*Task item*. For the listing below, output exactly the lines from the line with "configuration with dropdowns" up to and including the line with "of preference visualization", and no other lines.

*Exercise input*.
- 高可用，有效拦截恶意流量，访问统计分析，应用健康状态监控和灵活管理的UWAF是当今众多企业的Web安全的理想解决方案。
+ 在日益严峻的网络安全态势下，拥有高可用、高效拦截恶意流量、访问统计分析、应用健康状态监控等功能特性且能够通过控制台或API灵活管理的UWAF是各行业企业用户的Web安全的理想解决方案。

...

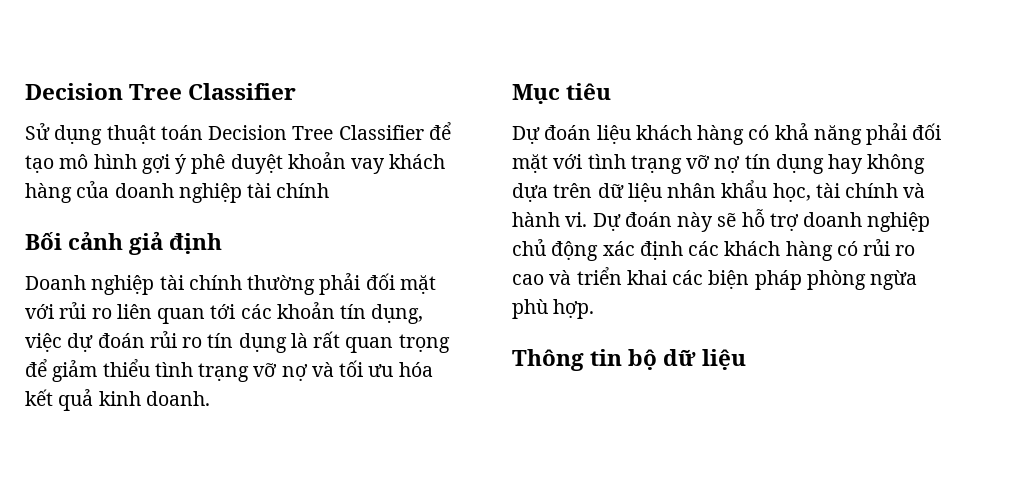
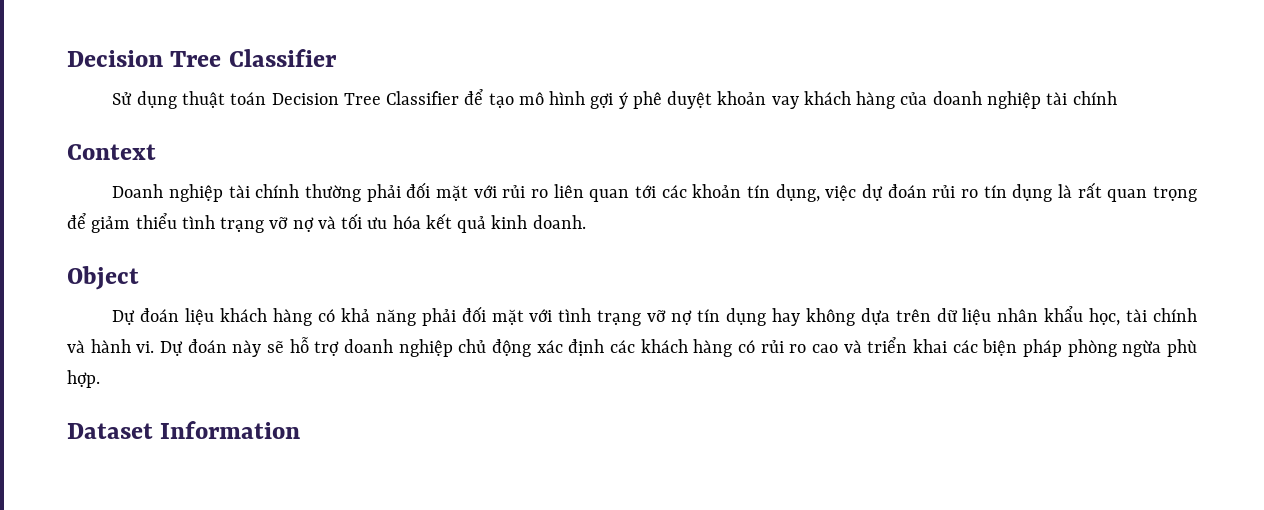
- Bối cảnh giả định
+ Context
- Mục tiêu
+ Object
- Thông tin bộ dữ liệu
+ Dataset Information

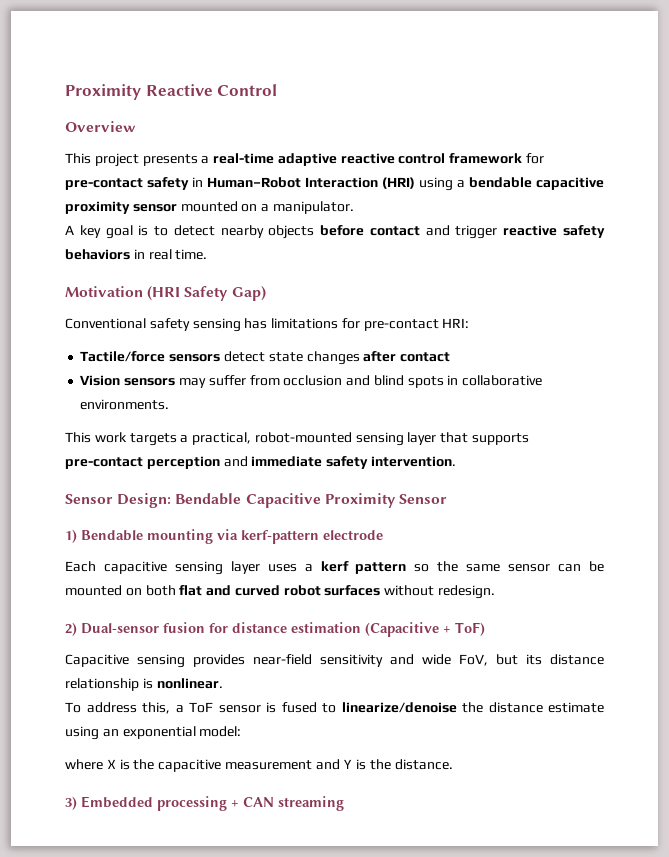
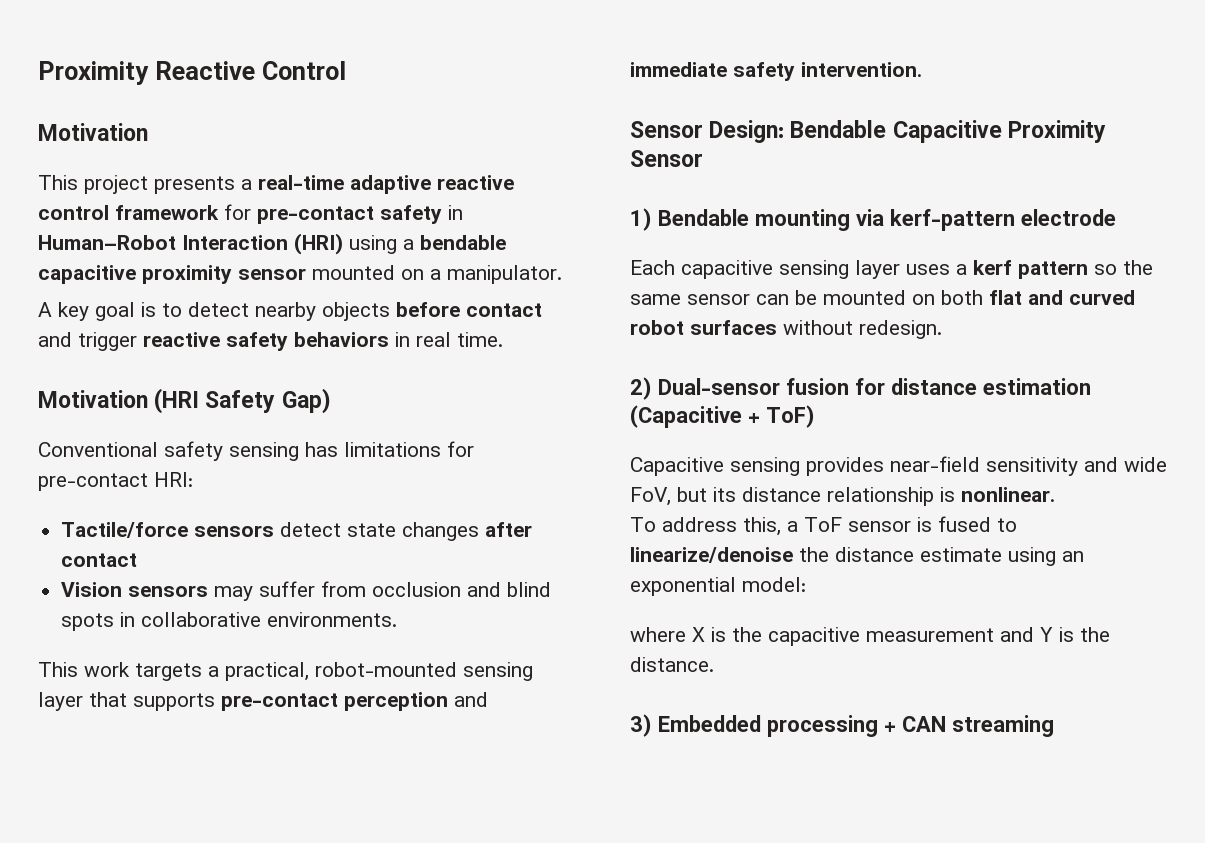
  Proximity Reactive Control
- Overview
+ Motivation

...

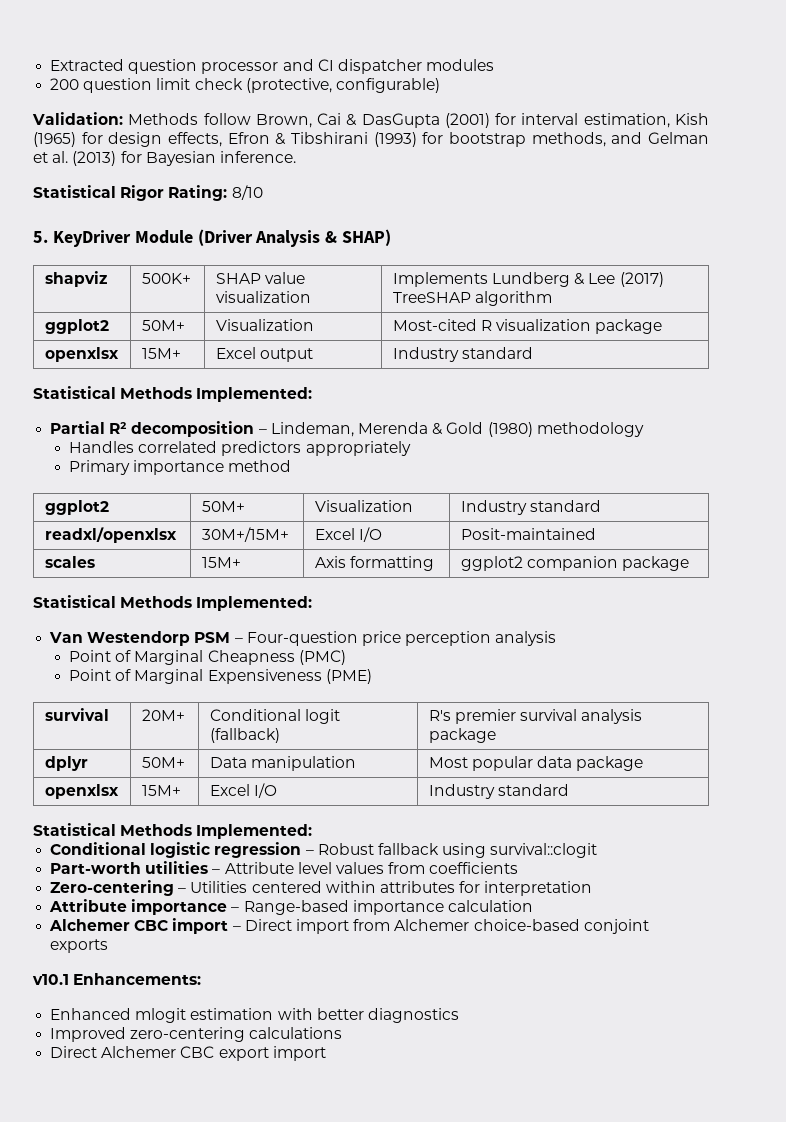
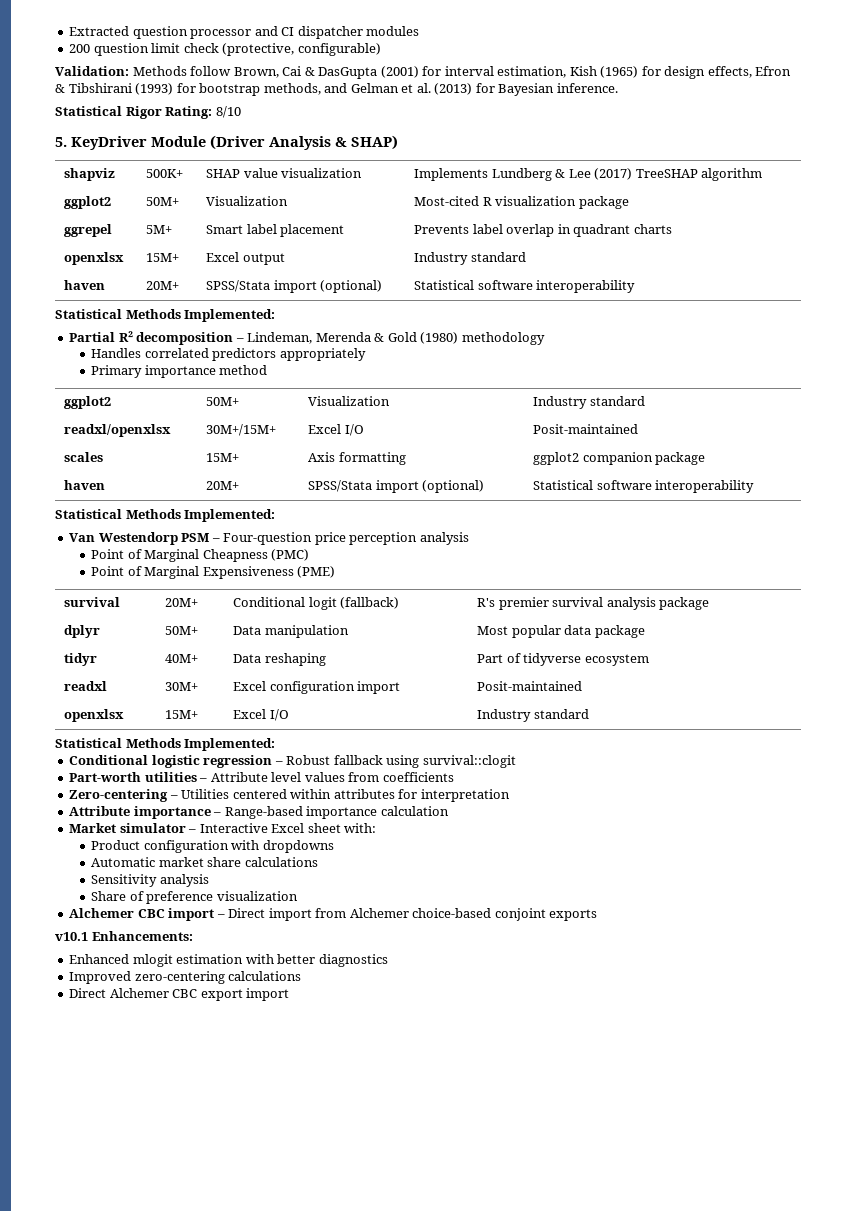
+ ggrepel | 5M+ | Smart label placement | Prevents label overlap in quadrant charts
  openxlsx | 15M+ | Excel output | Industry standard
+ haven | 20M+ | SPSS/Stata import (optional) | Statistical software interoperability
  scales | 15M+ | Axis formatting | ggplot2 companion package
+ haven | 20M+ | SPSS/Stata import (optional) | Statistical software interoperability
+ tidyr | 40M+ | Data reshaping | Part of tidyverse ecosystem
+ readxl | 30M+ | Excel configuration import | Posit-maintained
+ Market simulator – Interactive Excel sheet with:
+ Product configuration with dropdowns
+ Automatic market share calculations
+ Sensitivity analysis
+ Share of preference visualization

*Written solution*.
+ Product configuration with dropdowns
+ Automatic market share calculations
+ Sensitivity analysis
+ Share of preference visualization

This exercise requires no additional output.